[Stored dataset items]

+ + + + + + +

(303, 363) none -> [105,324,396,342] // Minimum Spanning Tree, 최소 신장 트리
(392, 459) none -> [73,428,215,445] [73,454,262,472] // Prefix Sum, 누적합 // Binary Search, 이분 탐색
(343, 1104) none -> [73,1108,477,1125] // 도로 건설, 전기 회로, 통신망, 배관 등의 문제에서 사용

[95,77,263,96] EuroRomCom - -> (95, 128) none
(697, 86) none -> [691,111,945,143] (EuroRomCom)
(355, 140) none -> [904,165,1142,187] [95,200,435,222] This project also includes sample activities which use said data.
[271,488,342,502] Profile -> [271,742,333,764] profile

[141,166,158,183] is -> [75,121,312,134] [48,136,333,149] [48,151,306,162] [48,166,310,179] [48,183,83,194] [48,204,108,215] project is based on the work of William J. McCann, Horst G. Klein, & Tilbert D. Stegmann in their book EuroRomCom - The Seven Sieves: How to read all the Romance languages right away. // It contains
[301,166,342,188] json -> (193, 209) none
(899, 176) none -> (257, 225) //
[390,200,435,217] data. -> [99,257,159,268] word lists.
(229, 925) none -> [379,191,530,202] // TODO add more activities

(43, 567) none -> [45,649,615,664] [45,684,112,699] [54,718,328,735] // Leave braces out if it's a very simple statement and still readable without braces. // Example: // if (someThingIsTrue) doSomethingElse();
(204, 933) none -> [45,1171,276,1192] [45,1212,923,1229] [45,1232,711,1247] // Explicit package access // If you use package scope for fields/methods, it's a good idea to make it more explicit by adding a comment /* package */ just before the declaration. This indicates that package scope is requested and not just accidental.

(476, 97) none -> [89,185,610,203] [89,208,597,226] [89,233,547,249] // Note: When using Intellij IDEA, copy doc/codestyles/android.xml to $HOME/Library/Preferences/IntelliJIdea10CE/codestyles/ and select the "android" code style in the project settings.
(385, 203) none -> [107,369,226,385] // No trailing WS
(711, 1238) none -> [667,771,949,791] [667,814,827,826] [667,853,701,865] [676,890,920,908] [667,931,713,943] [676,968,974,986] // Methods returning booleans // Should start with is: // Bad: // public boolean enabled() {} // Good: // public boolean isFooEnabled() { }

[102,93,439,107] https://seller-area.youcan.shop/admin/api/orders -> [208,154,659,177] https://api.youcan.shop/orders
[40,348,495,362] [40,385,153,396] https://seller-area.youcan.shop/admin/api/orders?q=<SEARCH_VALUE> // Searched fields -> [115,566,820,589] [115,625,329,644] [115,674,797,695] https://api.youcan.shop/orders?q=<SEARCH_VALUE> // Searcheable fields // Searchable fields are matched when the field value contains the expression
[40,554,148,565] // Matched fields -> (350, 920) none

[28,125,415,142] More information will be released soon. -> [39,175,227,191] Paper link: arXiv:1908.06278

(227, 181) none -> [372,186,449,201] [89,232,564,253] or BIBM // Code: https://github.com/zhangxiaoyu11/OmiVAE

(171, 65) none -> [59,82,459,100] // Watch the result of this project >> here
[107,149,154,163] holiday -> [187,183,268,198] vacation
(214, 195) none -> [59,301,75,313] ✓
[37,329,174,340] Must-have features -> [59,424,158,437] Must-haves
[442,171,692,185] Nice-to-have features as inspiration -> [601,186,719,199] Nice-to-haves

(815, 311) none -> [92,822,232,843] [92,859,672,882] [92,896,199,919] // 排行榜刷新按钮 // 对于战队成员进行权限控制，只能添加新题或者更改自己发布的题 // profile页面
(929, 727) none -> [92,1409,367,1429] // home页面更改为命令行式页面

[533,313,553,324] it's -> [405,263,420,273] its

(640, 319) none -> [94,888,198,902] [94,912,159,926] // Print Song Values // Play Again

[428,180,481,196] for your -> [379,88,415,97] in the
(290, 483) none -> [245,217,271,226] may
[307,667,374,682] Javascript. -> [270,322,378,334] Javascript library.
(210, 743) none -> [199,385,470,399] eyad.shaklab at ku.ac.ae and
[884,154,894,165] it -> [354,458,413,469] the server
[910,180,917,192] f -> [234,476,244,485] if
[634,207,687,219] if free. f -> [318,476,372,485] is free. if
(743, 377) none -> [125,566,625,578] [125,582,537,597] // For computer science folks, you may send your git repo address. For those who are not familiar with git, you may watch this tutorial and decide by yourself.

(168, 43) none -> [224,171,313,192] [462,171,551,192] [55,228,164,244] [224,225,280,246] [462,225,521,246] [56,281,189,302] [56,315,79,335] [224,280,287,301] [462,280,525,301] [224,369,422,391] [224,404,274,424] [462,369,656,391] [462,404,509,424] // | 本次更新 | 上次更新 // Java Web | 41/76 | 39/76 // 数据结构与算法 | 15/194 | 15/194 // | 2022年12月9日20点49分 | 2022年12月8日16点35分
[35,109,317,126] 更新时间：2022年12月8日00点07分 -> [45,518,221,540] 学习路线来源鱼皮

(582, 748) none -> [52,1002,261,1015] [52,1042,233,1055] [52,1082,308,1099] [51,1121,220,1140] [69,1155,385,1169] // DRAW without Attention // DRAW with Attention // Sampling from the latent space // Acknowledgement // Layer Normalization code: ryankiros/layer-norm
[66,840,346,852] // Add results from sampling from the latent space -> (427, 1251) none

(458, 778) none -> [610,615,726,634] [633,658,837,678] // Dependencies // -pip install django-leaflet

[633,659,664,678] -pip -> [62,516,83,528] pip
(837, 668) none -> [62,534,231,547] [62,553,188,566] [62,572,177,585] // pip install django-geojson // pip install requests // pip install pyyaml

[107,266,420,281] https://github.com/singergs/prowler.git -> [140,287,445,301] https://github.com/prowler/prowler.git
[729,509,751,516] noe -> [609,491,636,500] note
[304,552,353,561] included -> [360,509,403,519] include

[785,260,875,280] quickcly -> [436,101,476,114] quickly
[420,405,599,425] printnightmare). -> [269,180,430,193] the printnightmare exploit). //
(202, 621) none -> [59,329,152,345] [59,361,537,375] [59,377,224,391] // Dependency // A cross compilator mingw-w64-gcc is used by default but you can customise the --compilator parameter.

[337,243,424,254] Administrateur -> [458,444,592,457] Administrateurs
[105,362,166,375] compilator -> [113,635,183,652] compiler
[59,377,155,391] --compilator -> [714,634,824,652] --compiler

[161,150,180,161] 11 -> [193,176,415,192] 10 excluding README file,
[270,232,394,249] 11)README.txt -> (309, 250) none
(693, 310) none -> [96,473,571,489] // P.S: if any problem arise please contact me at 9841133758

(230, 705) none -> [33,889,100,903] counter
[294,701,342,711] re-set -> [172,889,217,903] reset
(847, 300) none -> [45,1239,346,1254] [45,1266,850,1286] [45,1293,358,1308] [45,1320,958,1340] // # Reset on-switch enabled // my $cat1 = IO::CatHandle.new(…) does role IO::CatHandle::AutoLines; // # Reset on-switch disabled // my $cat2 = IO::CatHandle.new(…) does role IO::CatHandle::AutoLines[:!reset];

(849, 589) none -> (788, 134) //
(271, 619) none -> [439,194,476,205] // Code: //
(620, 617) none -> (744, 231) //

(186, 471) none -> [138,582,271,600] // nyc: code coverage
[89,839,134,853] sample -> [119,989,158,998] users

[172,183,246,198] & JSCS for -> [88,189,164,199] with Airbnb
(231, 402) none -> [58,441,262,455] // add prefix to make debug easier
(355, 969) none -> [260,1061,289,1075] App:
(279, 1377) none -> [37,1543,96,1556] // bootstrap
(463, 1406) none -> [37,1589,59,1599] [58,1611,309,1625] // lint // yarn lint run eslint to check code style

+ + + + + + +

Set the data down once more, exactly as it stands.

# ANSWER FOR THIS EXERCISE
(303, 363) none -> [105,324,396,342] // Minimum Spanning Tree, 최소 신장 트리
(392, 459) none -> [73,428,215,445] [73,454,262,472] // Prefix Sum, 누적합 // Binary Search, 이분 탐색
(343, 1104) none -> [73,1108,477,1125] // 도로 건설, 전기 회로, 통신망, 배관 등의 문제에서 사용

[95,77,263,96] EuroRomCom - -> (95, 128) none
(697, 86) none -> [691,111,945,143] (EuroRomCom)
(355, 140) none -> [904,165,1142,187] [95,200,435,222] This project also includes sample activities which use said data.
[271,488,342,502] Profile -> [271,742,333,764] profile

[141,166,158,183] is -> [75,121,312,134] [48,136,333,149] [48,151,306,162] [48,166,310,179] [48,183,83,194] [48,204,108,215] project is based on the work of William J. McCann, Horst G. Klein, & Tilbert D. Stegmann in their book EuroRomCom - The Seven Sieves: How to read all the Romance languages right away. // It contains
[301,166,342,188] json -> (193, 209) none
(899, 176) none -> (257, 225) //
[390,200,435,217] data. -> [99,257,159,268] word lists.
(229, 925) none -> [379,191,530,202] // TODO add more activities

(43, 567) none -> [45,649,615,664] [45,684,112,699] [54,718,328,735] // Leave braces out if it's a very simple statement and still readable without braces. // Example: // if (someThingIsTrue) doSomethingElse();
(204, 933) none -> [45,1171,276,1192] [45,1212,923,1229] [45,1232,711,1247] // Explicit package access // If you use package scope for fields/methods, it's a good idea to make it more explicit by adding a comment /* package */ just before the declaration. This indicates that package scope is requested and not just accidental.

(476, 97) none -> [89,185,610,203] [89,208,597,226] [89,233,547,249] // Note: When using Intellij IDEA, copy doc/codestyles/android.xml to $HOME/Library/Preferences/IntelliJIdea10CE/codestyles/ and select the "android" code style in the project settings.
(385, 203) none -> [107,369,226,385] // No trailing WS
(711, 1238) none -> [667,771,949,791] [667,814,827,826] [667,853,701,865] [676,890,920,908] [667,931,713,943] [676,968,974,986] // Methods returning booleans // Should start with is: // Bad: // public boolean enabled() {} // Good: // public boolean isFooEnabled() { }

[102,93,439,107] https://seller-area.youcan.shop/admin/api/orders -> [208,154,659,177] https://api.youcan.shop/orders
[40,348,495,362] [40,385,153,396] https://seller-area.youcan.shop/admin/api/orders?q=<SEARCH_VALUE> // Searched fields -> [115,566,820,589] [115,625,329,644] [115,674,797,695] https://api.youcan.shop/orders?q=<SEARCH_VALUE> // Searcheable fields // Searchable fields are matched when the field value contains the expression
[40,554,148,565] // Matched fields -> (350, 920) none

[28,125,415,142] More information will be released soon. -> [39,175,227,191] Paper link: arXiv:1908.06278

(227, 181) none -> [372,186,449,201] [89,232,564,253] or BIBM // Code: https://github.com/zhangxiaoyu11/OmiVAE

(171, 65) none -> [59,82,459,100] // Watch the result of this project >> here
[107,149,154,163] holiday -> [187,183,268,198] vacation
(214, 195) none -> [59,301,75,313] ✓
[37,329,174,340] Must-have features -> [59,424,158,437] Must-haves
[442,171,692,185] Nice-to-have features as inspiration -> [601,186,719,199] Nice-to-haves

(815, 311) none -> [92,822,232,843] [92,859,672,882] [92,896,199,919] // 排行榜刷新按钮 // 对于战队成员进行权限控制，只能添加新题或者更改自己发布的题 // profile页面
(929, 727) none -> [92,1409,367,1429] // home页面更改为命令行式页面

[533,313,553,324] it's -> [405,263,420,273] its

(640, 319) none -> [94,888,198,902] [94,912,159,926] // Print Song Values // Play Again

[428,180,481,196] for your -> [379,88,415,97] in the
(290, 483) none -> [245,217,271,226] may
[307,667,374,682] Javascript. -> [270,322,378,334] Javascript library.
(210, 743) none -> [199,385,470,399] eyad.shaklab at ku.ac.ae and
[884,154,894,165] it -> [354,458,413,469] the server
[910,180,917,192] f -> [234,476,244,485] if
[634,207,687,219] if free. f -> [318,476,372,485] is free. if
(743, 377) none -> [125,566,625,578] [125,582,537,597] // For computer science folks, you may send your git repo address. For those who are not familiar with git, you may watch this tutorial and decide by yourself.

(168, 43) none -> [224,171,313,192] [462,171,551,192] [55,228,164,244] [224,225,280,246] [462,225,521,246] [56,281,189,302] [56,315,79,335] [224,280,287,301] [462,280,525,301] [224,369,422,391] [224,404,274,424] [462,369,656,391] [462,404,509,424] // | 本次更新 | 上次更新 // Java Web | 41/76 | 39/76 // 数据结构与算法 | 15/194 | 15/194 // | 2022年12月9日20点49分 | 2022年12月8日16点35分
[35,109,317,126] 更新时间：2022年12月8日00点07分 -> [45,518,221,540] 学习路线来源鱼皮

(582, 748) none -> [52,1002,261,1015] [52,1042,233,1055] [52,1082,308,1099] [51,1121,220,1140] [69,1155,385,1169] // DRAW without Attention // DRAW with Attention // Sampling from the latent space // Acknowledgement // Layer Normalization code: ryankiros/layer-norm
[66,840,346,852] // Add results from sampling from the latent space -> (427, 1251) none

(458, 778) none -> [610,615,726,634] [633,658,837,678] // Dependencies // -pip install django-leaflet

[633,659,664,678] -pip -> [62,516,83,528] pip
(837, 668) none -> [62,534,231,547] [62,553,188,566] [62,572,177,585] // pip install django-geojson // pip install requests // pip install pyyaml

[107,266,420,281] https://github.com/singergs/prowler.git -> [140,287,445,301] https://github.com/prowler/prowler.git
[729,509,751,516] noe -> [609,491,636,500] note
[304,552,353,561] included -> [360,509,403,519] include

[785,260,875,280] quickcly -> [436,101,476,114] quickly
[420,405,599,425] printnightmare). -> [269,180,430,193] the printnightmare exploit). //
(202, 621) none -> [59,329,152,345] [59,361,537,375] [59,377,224,391] // Dependency // A cross compilator mingw-w64-gcc is used by default but you can customise the --compilator parameter.

[337,243,424,254] Administrateur -> [458,444,592,457] Administrateurs
[105,362,166,375] compilator -> [113,635,183,652] compiler
[59,377,155,391] --compilator -> [714,634,824,652] --compiler

[161,150,180,161] 11 -> [193,176,415,192] 10 excluding README file,
[270,232,394,249] 11)README.txt -> (309, 250) none
(693, 310) none -> [96,473,571,489] // P.S: if any problem arise please contact me at 9841133758

(230, 705) none -> [33,889,100,903] counter
[294,701,342,711] re-set -> [172,889,217,903] reset
(847, 300) none -> [45,1239,346,1254] [45,1266,850,1286] [45,1293,358,1308] [45,1320,958,1340] // # Reset on-switch enabled // my $cat1 = IO::CatHandle.new(…) does role IO::CatHandle::AutoLines; // # Reset on-switch disabled // my $cat2 = IO::CatHandle.new(…) does role IO::CatHandle::AutoLines[:!reset];

(849, 589) none -> (788, 134) //
(271, 619) none -> [439,194,476,205] // Code: //
(620, 617) none -> (744, 231) //

(186, 471) none -> [138,582,271,600] // nyc: code coverage
[89,839,134,853] sample -> [119,989,158,998] users

[172,183,246,198] & JSCS for -> [88,189,164,199] with Airbnb
(231, 402) none -> [58,441,262,455] // add prefix to make debug easier
(355, 969) none -> [260,1061,289,1075] App:
(279, 1377) none -> [37,1543,96,1556] // bootstrap
(463, 1406) none -> [37,1589,59,1599] [58,1611,309,1625] // lint // yarn lint run eslint to check code style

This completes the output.